*PROBLEM DESCRIPTION*
The reply should contain every entry below exactly as written, with no images.

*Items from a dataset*
=-=-=-=-=
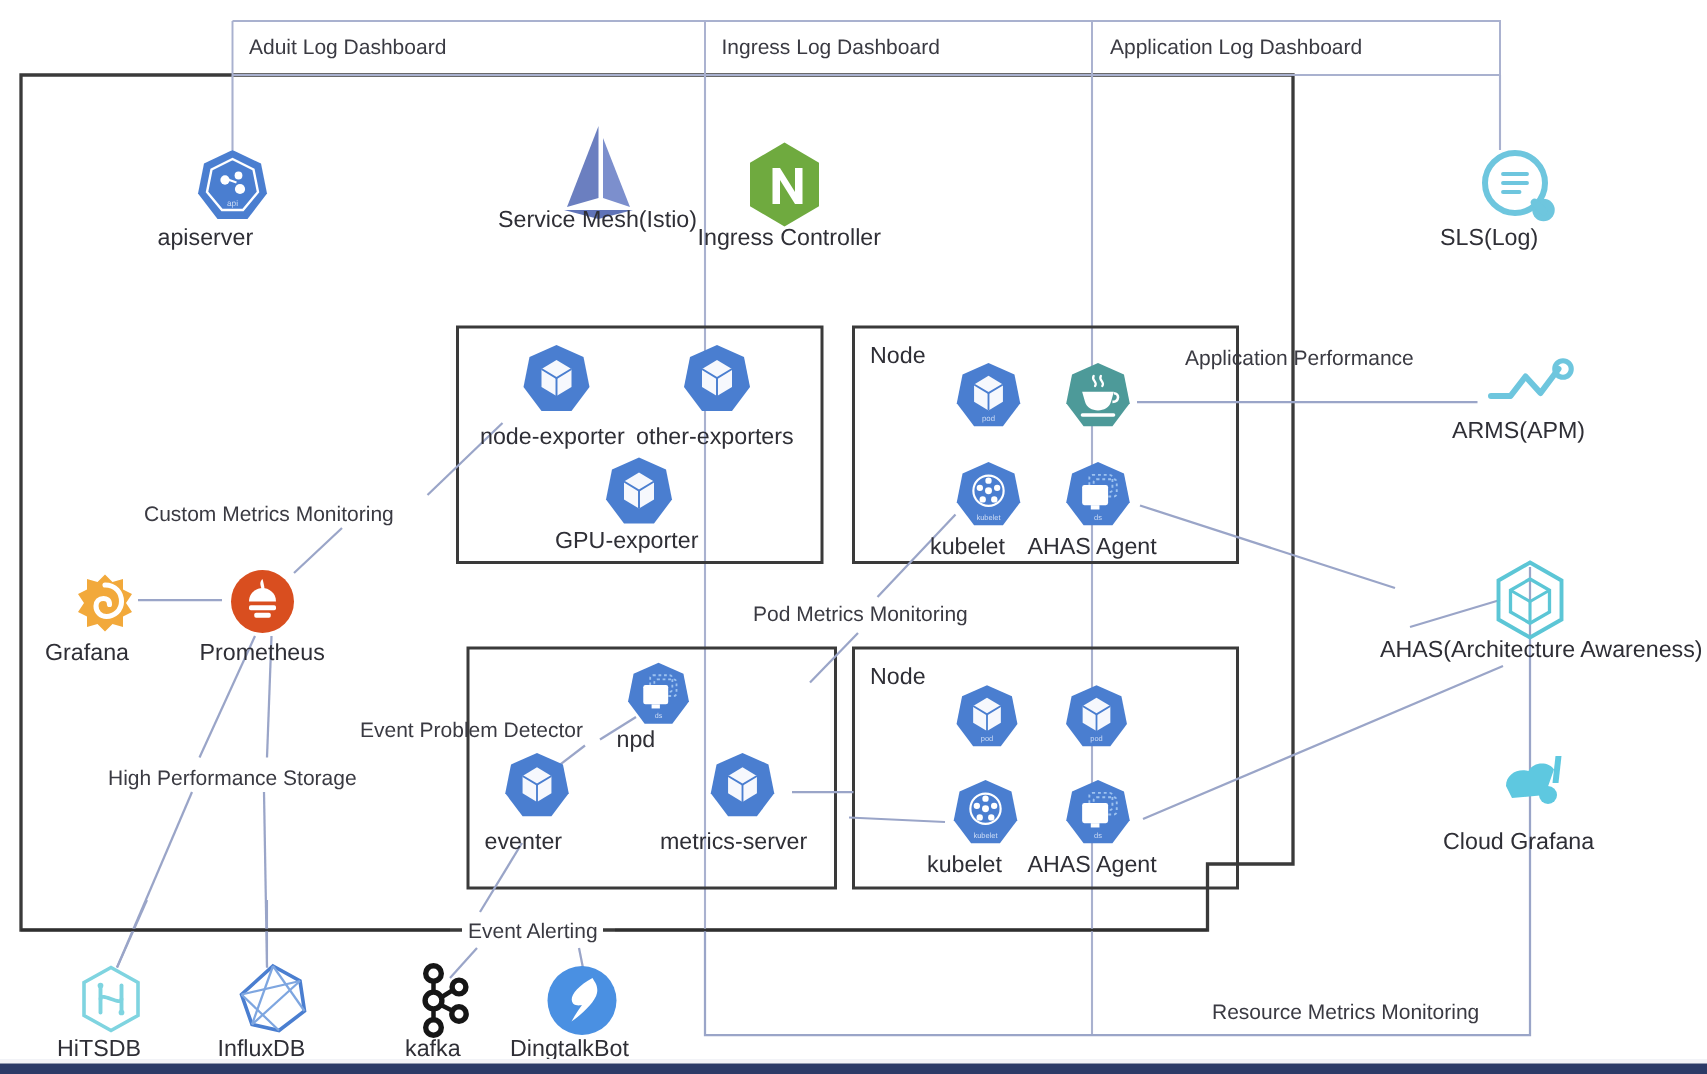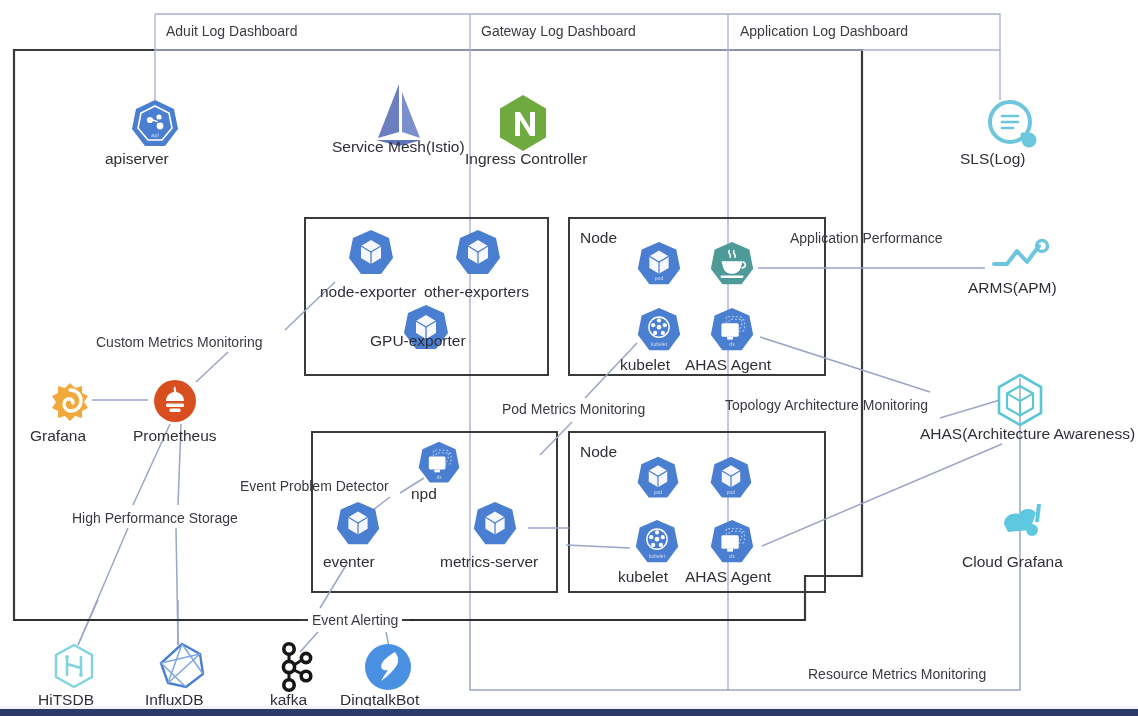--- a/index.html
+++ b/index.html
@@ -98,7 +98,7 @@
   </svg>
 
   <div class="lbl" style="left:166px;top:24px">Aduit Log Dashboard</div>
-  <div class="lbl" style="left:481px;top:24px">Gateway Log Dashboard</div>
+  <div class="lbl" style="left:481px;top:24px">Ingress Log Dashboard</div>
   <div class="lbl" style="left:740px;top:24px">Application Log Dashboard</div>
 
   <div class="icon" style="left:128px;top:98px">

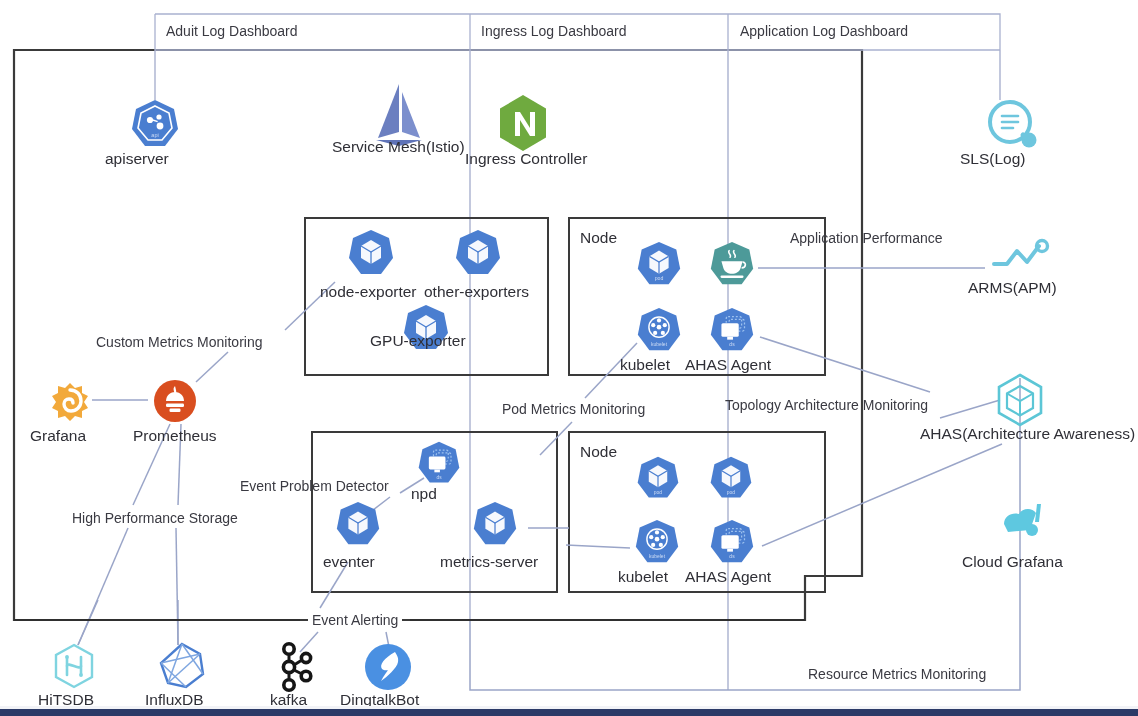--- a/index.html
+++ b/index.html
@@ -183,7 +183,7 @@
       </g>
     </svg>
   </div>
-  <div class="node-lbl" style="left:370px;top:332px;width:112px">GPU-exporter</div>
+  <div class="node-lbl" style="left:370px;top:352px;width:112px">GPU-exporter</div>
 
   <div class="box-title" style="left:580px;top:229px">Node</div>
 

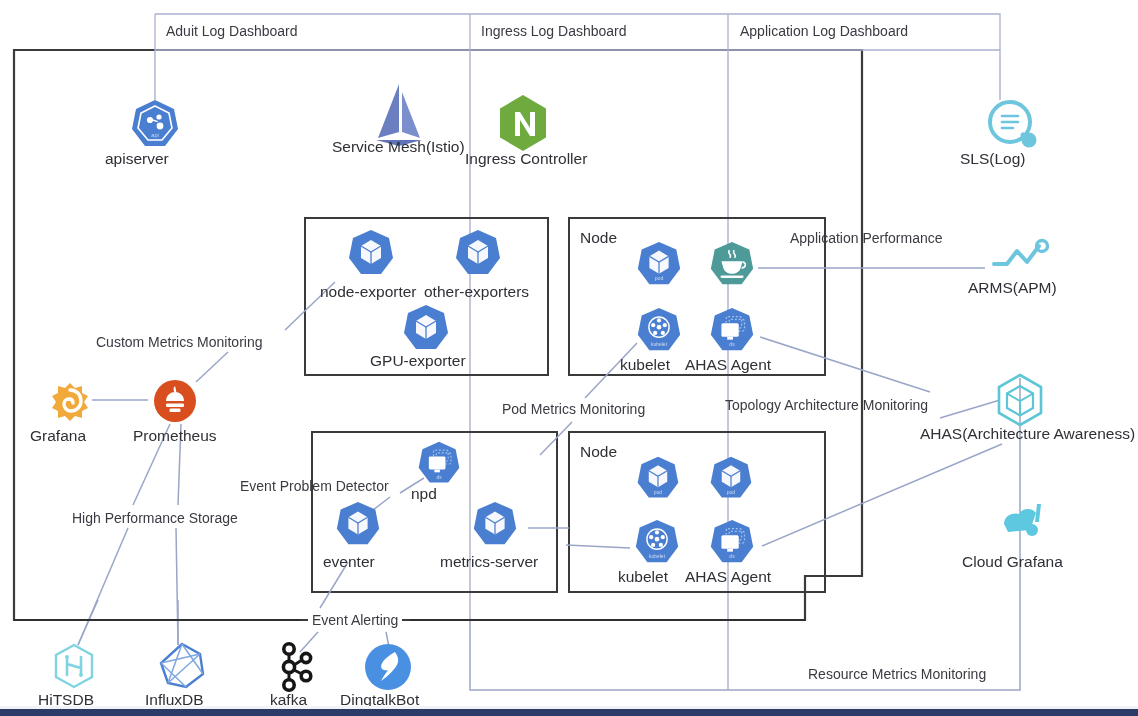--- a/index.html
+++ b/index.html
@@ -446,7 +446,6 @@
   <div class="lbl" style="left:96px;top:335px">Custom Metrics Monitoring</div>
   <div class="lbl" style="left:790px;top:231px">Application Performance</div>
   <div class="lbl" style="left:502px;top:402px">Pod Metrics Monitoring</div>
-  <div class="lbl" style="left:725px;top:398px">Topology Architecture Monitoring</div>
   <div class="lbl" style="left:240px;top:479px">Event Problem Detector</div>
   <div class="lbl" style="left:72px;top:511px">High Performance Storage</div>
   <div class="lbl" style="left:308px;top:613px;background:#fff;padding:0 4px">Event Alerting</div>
=-=-=-=-=
*EXERCISE OUTPUT*
--- a/index.html
+++ b/index.html
@@ -98,7 +98,7 @@
   </svg>
 
   <div class="lbl" style="left:166px;top:24px">Aduit Log Dashboard</div>
-  <div class="lbl" style="left:481px;top:24px">Gateway Log Dashboard</div>
+  <div class="lbl" style="left:481px;top:24px">Ingress Log Dashboard</div>
   <div class="lbl" style="left:740px;top:24px">Application Log Dashboard</div>
 
   <div class="icon" style="left:128px;top:98px">

--- a/index.html
+++ b/index.html
@@ -183,7 +183,7 @@
       </g>
     </svg>
   </div>
-  <div class="node-lbl" style="left:370px;top:332px;width:112px">GPU-exporter</div>
+  <div class="node-lbl" style="left:370px;top:352px;width:112px">GPU-exporter</div>
 
   <div class="box-title" style="left:580px;top:229px">Node</div>
 

--- a/index.html
+++ b/index.html
@@ -446,7 +446,6 @@
   <div class="lbl" style="left:96px;top:335px">Custom Metrics Monitoring</div>
   <div class="lbl" style="left:790px;top:231px">Application Performance</div>
   <div class="lbl" style="left:502px;top:402px">Pod Metrics Monitoring</div>
-  <div class="lbl" style="left:725px;top:398px">Topology Architecture Monitoring</div>
   <div class="lbl" style="left:240px;top:479px">Event Problem Detector</div>
   <div class="lbl" style="left:72px;top:511px">High Performance Storage</div>
   <div class="lbl" style="left:308px;top:613px;background:#fff;padding:0 4px">Event Alerting</div>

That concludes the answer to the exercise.